Salt Effects and Lactose Fermentation My microbe grows well with no salt, and
cannot ferment lactose because it is most similar in appearance to P. fluorescens,
a known non-lactose fermenter. The results also support the conclusion from the
gram stain: my microbe is indeed a gram-negative bacteria.
Protease Secretion and Temperature Effects Similar to B. subtilis, my pet microbe showed no clearing of the agar, indicating that it does not secrete proteases.
According to the temperature experiment, it cannot survive under extreme conditions, but can tolerate a higher temperature (37 ) decently.
Chemotaxis and Motility My microbe did grow and move on the GYE/water plate,
indicating motility, and covered the entire semi-solid agar plate with rings, indicating that it is chemotaxic as well.
Sugar Fermentation and Aerobic Growth My bacteria can ferment and oxidize
glucose, but cannot ferment sucrose or lactose, does not produce gas, and is strictly
aerobic.
Antibiotic Resistance My bacteria is resistant against P, CF, Am, NA, E, SXT,
but is not resistant against D, TE, CC, MI, C.
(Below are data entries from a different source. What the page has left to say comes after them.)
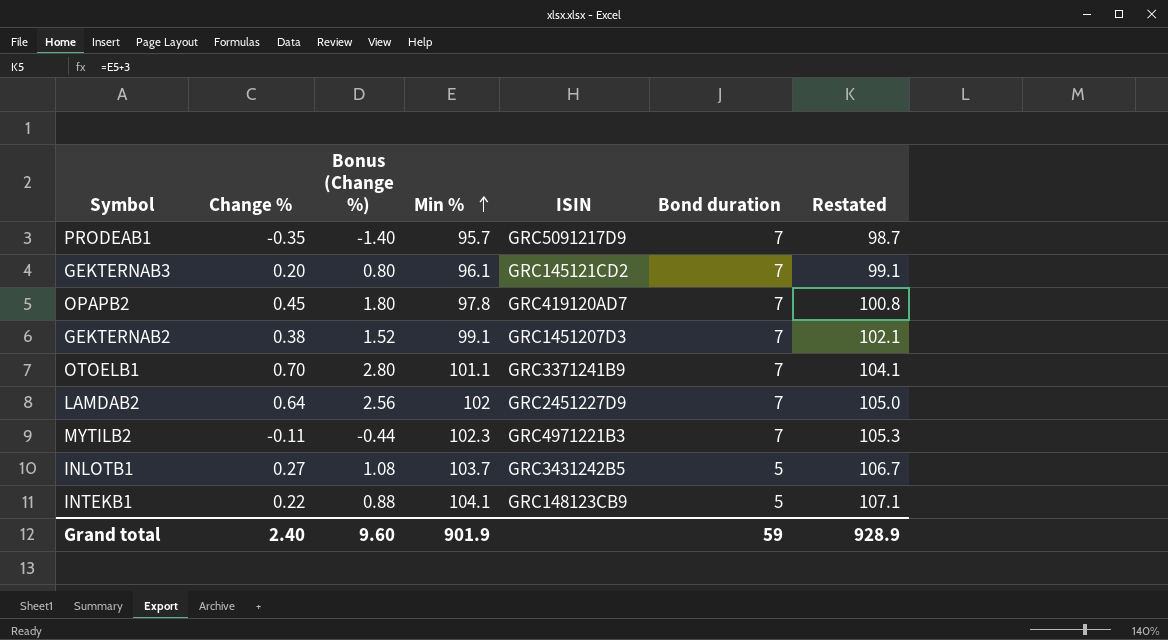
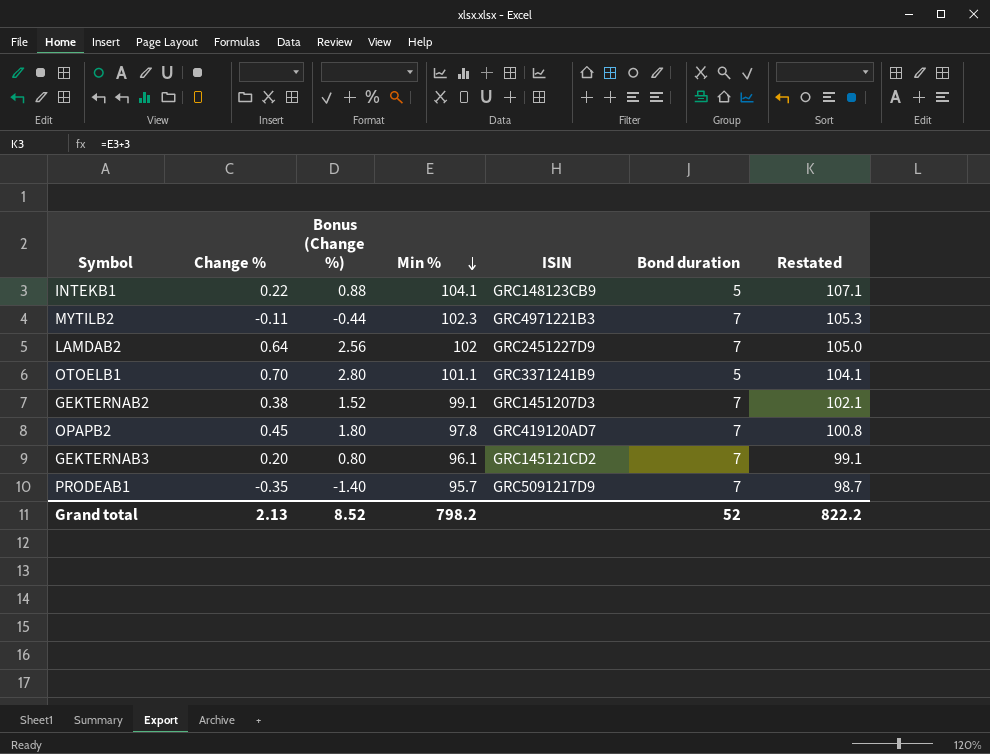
row order: Min % ascending -> Min % descending
row INLOTB1: 0.27 | 1.08 | 103.7 | GRC3431242B5 | 5 | 106.7 -> none
OTOELB1 | Bond duration: 7 -> 5
Grand total | Change %: 2.40 -> 2.13
Grand total | Bonus (Change %): 9.60 -> 8.52
Grand total | Min %: 901.9 -> 798.2
Grand total | Bond duration: 59 -> 52
Grand total | Restated: 928.9 -> 822.2

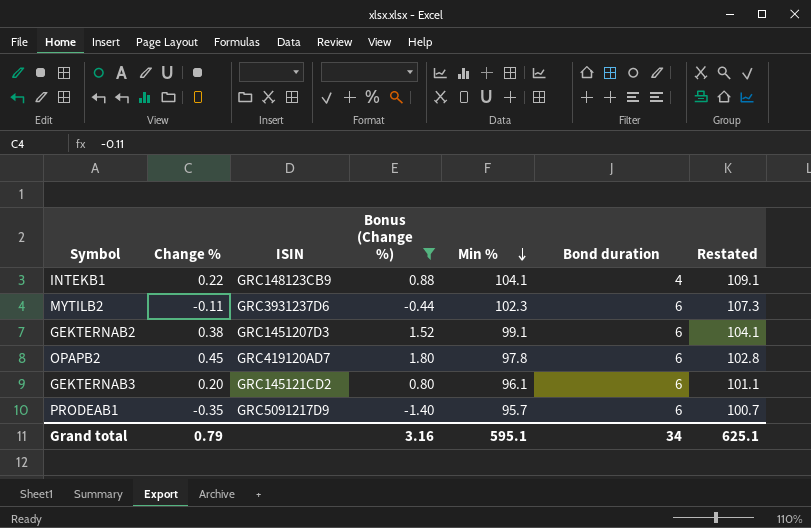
filter: none -> Bonus (Change %) <= 1.80
column ISIN | position: 5 -> 3
column Restated | formula: [Min %] + 3 -> [Min %] + 5
INTEKB1 | Bond duration: 5 -> 4
MYTILB2 | ISIN: GRC4971221B3 -> GRC3931237D6
MYTILB2 | Bond duration: 7 -> 6
GEKTERNAB2 | Bond duration: 7 -> 6
OPAPB2 | Bond duration: 7 -> 6
GEKTERNAB3 | Bond duration: 7 -> 6
PRODEAB1 | Bond duration: 7 -> 6
Grand total | Change %: 2.13 -> 0.79
Grand total | Bonus (Change %): 8.52 -> 3.16
Grand total | Min %: 798.2 -> 595.1
Grand total | Bond duration: 52 -> 34
Grand total | Restated: 822.2 -> 625.1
Overall Conclusions and Classification Based on the results from each experiment, I have concluded that my microbe is Pseudomonas fluorescens. My microbe
is a rod-shaped gram-negative bacteria, that can oxidize glucose, is chemotactic
and motile, cannot ferment lactose, grows optimally at room temperature with no
salt, does not secrete protease, is fairly resistant, and exhibits tan-colored colonies:
all characteristics of P. fluorescens. Two other classmates that have the same bacteria are: (1) Nhi Hoang and (2) Rebecca Beacham. The classification of my
microbe is as follows:
Domain: Bacteria
Phylum: Proteobacteria
Class: Gamma Proteobacteria
Order: Pseudomonadales
Family: Pseudomonadaceae
Genus: Pseudomonas
Species: P. fluorescens
References Pseudomonas Fluorescens. MicrobeWiki. Web. 20 Apr. 2015.

The genome portal of the Department of Energy Joint Genome Institute:2014 updates.
Nordberg H, Cantor M, Dusheyko S, Hua S, Poliakov A, Shabalov I, Smirnova T,
Grigoriev IV, Dubchak I. Nucleic Acids Res. 2014,42(1):D26-31.